WHAT IS EXPECTED:
In which lines of the data does the string "trade" appear? Copy every one.

★ ★ ★ ★

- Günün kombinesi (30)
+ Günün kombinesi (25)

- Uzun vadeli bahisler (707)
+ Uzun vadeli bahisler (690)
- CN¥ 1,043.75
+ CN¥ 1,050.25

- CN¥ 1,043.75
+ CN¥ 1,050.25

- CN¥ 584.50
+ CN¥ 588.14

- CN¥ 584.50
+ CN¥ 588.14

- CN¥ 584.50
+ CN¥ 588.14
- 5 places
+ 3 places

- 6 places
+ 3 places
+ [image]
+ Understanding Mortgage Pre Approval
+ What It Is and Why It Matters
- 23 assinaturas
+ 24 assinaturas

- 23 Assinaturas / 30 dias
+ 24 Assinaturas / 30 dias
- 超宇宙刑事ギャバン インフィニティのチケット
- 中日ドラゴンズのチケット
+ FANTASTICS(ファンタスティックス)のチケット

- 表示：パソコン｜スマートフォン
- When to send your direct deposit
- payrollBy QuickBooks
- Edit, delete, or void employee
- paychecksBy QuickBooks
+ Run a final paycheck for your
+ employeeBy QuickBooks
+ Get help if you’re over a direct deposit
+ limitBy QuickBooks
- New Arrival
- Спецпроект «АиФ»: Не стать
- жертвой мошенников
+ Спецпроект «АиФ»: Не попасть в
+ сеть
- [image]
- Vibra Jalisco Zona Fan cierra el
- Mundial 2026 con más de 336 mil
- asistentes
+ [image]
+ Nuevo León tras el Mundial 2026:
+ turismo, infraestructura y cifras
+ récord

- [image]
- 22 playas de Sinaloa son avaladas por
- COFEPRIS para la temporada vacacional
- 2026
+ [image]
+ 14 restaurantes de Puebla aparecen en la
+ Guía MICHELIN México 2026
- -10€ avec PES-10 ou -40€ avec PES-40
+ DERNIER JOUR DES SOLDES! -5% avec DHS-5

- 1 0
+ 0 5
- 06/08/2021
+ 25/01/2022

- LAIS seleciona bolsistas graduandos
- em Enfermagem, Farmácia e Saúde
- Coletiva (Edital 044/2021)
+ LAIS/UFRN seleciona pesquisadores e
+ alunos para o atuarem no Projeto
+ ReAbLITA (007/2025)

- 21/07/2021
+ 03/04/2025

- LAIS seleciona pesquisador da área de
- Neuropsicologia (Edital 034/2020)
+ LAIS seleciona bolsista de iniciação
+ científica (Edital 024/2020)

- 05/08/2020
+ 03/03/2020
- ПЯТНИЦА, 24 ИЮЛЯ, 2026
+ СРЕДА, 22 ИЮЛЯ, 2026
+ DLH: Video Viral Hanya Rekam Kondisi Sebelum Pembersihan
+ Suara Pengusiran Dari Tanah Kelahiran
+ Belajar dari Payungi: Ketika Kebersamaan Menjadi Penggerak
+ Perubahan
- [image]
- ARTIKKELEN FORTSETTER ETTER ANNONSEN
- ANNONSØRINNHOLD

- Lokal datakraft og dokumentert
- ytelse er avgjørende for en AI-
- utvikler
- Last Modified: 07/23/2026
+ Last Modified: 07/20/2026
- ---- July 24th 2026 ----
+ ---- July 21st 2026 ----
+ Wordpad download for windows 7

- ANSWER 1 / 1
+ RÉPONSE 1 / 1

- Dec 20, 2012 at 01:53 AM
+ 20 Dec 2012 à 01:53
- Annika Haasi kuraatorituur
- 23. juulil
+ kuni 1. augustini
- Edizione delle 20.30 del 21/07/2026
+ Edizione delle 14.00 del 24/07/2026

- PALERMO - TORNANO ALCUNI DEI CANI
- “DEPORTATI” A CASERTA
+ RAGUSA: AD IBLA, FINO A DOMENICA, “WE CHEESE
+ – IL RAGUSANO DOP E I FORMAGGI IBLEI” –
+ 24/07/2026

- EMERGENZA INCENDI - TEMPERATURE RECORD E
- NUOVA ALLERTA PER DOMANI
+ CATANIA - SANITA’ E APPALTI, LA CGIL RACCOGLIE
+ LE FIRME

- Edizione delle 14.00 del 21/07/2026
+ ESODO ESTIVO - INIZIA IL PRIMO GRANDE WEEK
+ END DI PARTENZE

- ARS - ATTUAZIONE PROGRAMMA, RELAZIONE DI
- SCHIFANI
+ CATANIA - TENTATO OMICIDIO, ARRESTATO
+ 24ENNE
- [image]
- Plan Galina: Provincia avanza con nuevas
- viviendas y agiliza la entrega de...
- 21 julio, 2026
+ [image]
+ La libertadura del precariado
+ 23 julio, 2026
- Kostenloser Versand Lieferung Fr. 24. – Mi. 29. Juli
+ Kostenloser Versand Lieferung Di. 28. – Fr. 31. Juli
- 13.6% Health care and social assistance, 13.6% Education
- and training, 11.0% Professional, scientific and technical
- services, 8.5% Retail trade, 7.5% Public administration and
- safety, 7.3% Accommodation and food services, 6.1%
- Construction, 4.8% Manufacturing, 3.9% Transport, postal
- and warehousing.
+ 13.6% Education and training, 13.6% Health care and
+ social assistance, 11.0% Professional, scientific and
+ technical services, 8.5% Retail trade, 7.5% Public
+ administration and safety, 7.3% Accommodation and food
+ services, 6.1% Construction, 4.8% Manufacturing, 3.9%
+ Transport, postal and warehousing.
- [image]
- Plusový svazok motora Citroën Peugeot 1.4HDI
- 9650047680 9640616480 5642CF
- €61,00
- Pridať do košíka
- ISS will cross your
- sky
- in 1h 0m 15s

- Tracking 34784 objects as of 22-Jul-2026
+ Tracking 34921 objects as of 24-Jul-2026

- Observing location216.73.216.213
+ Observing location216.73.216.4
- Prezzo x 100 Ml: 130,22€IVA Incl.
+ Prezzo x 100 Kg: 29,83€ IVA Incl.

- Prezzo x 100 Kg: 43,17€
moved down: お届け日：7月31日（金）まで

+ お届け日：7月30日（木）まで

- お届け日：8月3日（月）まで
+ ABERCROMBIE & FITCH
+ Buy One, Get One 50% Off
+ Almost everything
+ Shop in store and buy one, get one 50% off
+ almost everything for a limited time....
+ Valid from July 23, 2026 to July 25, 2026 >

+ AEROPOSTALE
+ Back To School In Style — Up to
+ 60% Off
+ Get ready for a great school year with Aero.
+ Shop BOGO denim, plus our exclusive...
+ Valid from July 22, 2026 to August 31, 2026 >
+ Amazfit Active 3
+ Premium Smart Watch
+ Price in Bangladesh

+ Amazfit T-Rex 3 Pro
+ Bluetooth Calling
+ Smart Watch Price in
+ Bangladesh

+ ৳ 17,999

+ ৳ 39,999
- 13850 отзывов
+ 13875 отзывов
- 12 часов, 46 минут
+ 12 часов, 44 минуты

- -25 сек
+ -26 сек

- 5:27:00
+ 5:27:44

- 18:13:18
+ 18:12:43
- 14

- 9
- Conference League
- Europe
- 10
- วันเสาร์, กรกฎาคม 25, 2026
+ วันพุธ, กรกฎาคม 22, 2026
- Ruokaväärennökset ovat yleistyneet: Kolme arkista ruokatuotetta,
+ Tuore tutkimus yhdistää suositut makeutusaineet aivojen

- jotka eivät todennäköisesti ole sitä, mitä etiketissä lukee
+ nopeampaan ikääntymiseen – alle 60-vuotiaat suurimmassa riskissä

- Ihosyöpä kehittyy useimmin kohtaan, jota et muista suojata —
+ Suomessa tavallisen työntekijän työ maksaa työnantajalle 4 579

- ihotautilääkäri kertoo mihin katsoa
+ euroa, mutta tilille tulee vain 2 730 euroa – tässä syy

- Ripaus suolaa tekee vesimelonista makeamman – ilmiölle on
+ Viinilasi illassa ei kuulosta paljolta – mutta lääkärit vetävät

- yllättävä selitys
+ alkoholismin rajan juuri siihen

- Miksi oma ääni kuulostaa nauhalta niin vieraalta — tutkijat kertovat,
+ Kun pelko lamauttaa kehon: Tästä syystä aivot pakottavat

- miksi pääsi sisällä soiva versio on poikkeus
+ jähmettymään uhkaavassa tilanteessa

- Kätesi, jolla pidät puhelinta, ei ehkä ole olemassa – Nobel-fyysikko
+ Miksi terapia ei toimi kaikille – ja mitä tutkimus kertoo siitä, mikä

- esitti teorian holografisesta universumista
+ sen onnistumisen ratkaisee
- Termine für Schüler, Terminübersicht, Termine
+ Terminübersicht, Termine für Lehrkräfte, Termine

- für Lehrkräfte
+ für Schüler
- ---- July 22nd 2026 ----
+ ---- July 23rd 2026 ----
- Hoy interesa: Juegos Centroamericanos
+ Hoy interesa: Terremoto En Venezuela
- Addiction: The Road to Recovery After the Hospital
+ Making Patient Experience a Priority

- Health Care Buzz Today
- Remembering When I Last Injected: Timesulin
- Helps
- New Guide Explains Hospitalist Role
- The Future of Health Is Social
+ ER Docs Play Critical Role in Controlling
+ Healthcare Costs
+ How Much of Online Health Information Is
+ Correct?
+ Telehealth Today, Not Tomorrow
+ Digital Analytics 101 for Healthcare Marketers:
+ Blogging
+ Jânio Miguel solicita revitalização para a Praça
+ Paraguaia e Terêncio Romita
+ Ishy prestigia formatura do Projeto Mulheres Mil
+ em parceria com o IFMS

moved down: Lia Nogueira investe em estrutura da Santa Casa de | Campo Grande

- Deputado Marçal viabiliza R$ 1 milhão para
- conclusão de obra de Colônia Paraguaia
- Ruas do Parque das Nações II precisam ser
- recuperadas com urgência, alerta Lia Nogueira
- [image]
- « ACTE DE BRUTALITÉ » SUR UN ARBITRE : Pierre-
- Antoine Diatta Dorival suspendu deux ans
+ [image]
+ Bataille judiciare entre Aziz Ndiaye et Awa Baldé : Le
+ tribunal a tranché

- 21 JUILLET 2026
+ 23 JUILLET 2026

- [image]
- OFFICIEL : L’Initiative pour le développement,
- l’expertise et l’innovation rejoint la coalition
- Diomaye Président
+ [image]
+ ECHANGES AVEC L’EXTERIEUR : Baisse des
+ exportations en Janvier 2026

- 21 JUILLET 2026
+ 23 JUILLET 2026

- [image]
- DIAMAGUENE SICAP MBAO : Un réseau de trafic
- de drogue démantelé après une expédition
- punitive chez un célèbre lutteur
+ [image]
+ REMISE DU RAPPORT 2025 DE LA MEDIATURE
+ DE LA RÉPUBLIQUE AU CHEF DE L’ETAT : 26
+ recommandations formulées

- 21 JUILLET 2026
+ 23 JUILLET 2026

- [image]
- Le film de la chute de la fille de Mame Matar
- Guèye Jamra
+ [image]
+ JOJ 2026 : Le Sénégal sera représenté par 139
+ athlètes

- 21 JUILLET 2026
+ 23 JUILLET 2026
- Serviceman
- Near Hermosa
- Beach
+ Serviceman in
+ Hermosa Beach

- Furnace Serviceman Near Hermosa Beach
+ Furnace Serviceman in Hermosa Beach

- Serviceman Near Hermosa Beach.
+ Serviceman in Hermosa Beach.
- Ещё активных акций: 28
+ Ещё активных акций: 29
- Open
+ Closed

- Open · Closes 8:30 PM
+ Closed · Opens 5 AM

★ ★ ★ ★

SOLUTION FOR THIS EXERCISE:
- services, 8.5% Retail trade, 7.5% Public administration and
+ technical services, 8.5% Retail trade, 7.5% Public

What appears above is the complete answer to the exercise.